Providing Conflict-Based Learning with AI
When AI is used in everyday life—like in hiring, security, or social media—ethical dilemmas often arise. By stepping into role-playing and following structured conflict resolution, you can build empathy, sharpen communication, and practice making responsible decisions about AI.
Why role-playing matters
- Real-world feel: You act out different perspectives (like CEO, AI engineer, or legal advisor), which makes complex issues clearer and more relatable.
- Hands-on learning: By discussing and debating problems, you learn to negotiate, collaborate, and solve dilemmas about AI’s risks and benefits.
- Ethical focus: Hearing multiple viewpoints highlights how AI decisions can affect fairness, privacy, or corporate goals.
Conflict scenario: AI hiring system
Imagine a tech company using an AI tool to sift through job applications. An internal audit shows the tool unfairly rejects applicants of a certain gender or racial group.

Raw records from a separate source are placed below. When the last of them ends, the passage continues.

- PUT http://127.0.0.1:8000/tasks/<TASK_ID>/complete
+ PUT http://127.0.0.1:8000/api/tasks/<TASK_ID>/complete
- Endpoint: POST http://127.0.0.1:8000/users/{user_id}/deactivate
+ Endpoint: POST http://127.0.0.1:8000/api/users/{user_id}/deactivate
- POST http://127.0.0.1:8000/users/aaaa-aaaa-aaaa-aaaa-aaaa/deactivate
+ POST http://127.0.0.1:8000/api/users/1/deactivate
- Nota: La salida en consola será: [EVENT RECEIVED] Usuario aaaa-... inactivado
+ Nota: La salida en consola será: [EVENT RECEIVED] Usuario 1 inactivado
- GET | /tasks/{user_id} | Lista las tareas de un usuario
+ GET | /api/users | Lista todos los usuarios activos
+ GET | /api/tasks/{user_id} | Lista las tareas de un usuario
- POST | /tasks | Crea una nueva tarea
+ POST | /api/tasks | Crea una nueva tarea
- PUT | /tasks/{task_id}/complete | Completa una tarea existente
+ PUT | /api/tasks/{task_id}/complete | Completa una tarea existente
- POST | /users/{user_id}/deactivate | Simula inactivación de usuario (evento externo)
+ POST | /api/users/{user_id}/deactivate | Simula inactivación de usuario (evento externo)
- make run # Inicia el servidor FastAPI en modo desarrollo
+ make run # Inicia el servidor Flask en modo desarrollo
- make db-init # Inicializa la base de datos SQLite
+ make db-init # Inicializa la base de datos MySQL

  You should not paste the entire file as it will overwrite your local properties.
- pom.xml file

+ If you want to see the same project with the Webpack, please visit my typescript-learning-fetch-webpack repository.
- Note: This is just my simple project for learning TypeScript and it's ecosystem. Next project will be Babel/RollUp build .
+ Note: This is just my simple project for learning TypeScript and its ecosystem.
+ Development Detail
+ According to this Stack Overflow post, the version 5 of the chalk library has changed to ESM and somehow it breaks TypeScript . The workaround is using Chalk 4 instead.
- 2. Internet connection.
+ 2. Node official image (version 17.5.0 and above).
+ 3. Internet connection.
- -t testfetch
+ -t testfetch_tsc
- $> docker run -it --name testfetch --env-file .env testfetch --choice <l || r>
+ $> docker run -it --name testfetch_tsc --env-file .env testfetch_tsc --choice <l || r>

Now, the company must figure out how to fix the problem without hurting its reputation or ignoring the rights of applicants.
Roles
- Human resources manager: You’re worried about hiring fairness and the company’s image.
- AI engineer: You built the AI system and need to explain why the bias happened—and how to fix it.
- Legal advisor: You focus on the legal risks if the company fails to address bias.
- Diversity and inclusion officer: You push for changes so that hiring is as fair as possible.
- CEO: You must balance ethical concerns with business needs.
- Journalist: You investigate the story and hold everyone accountable to the public.
Key discussion points
- Immediate response: How should the company handle the bias now that it’s discovered?
- Public statement: Should they announce it openly, or handle it quietly?
- Technical fix: How can the AI system be retrained or redesigned to eliminate bias?
- Long-term changes: What policies or oversight can prevent this from happening again?
- Communication: How do you inform employees, the public, or stakeholders about what went wrong?
Role-play instructions:
- Set the scene: The human resources manager opens a meeting and shares the audit results.
- Explain the cause: The AI engineer outlines possible biases in the data or algorithm.
- Legal insights: The legal advisor warns about possible lawsuits or fines if they ignore it.
- Fairness perspective: The diversity and inclusion officer calls for real reforms.
- Decision: The CEO chooses a course of action after hearing everyone’s input.
- Questioning: The journalist probes each decision, asking what it means for the public and for accountability.
Structured conflict resolution
When confronting an AI-related problem, break it down into clear steps:
- Identify the conflict: Name the issue—like an AI system showing bias in hiring.
- Analyze causes: Figure out why it’s happening (biased training data, lack of oversight, unclear regulations).
- Propose fixes: Brainstorm possible solutions, from technical changes to organizational policies.
- Negotiate interests: Balance the goals of each role—like protecting employee rights, following laws, or sustaining profits.
- Decide and implement: Choose the best solution, plan how to carry it out, and track results.
Example: Adopting AI responsibility at your school
Imagine your school introducing an AI tool for scheduling classes or recommending extracurricular programs. Some students notice the AI might be unfair—maybe it favors certain grade levels, or it overlooks kids with special needs.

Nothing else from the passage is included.